Directions for this task: Copy word for word, please, the lines of the entries below running from the one containing "font-size: 8px;" to the one containing "هذا الملتقى النوعي.</p>", both ends included.

Records shown:
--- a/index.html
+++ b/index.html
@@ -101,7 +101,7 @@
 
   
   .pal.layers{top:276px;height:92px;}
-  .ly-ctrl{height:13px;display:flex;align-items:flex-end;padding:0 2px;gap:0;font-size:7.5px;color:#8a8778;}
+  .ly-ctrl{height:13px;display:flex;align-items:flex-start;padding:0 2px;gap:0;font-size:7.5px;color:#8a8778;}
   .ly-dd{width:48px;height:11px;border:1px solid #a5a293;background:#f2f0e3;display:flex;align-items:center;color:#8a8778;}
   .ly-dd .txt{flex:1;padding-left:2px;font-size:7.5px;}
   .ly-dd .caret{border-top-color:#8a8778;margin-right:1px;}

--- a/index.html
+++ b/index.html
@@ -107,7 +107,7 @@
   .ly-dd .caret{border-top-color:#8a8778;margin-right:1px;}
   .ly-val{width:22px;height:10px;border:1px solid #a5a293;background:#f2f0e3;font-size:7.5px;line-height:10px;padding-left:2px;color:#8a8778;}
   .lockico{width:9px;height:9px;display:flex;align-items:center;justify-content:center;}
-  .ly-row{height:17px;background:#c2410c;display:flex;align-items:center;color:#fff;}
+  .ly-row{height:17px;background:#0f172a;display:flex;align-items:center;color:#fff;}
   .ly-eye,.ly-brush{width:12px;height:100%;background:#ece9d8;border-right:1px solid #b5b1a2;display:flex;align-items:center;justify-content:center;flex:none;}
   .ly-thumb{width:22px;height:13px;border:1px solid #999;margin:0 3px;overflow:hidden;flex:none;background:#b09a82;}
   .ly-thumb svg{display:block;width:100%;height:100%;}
--
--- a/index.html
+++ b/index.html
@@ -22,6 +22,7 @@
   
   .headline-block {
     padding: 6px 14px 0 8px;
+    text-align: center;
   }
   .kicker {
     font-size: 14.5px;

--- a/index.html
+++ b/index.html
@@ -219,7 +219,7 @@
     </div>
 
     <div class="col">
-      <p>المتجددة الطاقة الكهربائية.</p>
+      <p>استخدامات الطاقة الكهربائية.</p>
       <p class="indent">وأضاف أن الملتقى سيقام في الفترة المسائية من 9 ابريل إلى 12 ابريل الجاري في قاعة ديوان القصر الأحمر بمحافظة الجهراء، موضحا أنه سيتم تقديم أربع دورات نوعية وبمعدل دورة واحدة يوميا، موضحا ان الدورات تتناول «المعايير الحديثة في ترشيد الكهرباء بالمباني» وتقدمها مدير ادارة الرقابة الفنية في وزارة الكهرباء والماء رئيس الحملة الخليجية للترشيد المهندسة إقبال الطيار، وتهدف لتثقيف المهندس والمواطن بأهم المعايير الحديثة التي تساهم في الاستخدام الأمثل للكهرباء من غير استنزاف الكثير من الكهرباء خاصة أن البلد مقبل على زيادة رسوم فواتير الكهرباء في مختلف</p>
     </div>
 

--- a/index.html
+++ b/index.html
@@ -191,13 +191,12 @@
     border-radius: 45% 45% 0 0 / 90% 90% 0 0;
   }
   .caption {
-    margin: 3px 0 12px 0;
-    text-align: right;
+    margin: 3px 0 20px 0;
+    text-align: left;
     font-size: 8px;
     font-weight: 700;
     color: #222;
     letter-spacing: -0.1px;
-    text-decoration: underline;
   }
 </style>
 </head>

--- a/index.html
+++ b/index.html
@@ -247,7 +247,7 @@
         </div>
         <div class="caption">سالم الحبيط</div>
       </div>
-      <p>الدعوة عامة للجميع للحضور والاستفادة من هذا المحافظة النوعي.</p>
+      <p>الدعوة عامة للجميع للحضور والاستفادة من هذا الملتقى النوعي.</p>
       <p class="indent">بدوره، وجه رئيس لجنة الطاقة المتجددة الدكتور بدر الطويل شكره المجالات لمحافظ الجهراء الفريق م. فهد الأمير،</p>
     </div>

Problem solution:
     font-size: 8px;
     font-weight: 700;
     color: #222;
     letter-spacing: -0.1px;
-    text-decoration: underline;
   }
 </style>
 </head>

--- a/index.html
+++ b/index.html
@@ -247,7 +247,7 @@
         </div>
         <div class="caption">سالم الحبيط</div>
       </div>
-      <p>الدعوة عامة للجميع للحضور والاستفادة من هذا المحافظة النوعي.</p>
+      <p>الدعوة عامة للجميع للحضور والاستفادة من هذا الملتقى النوعي.</p>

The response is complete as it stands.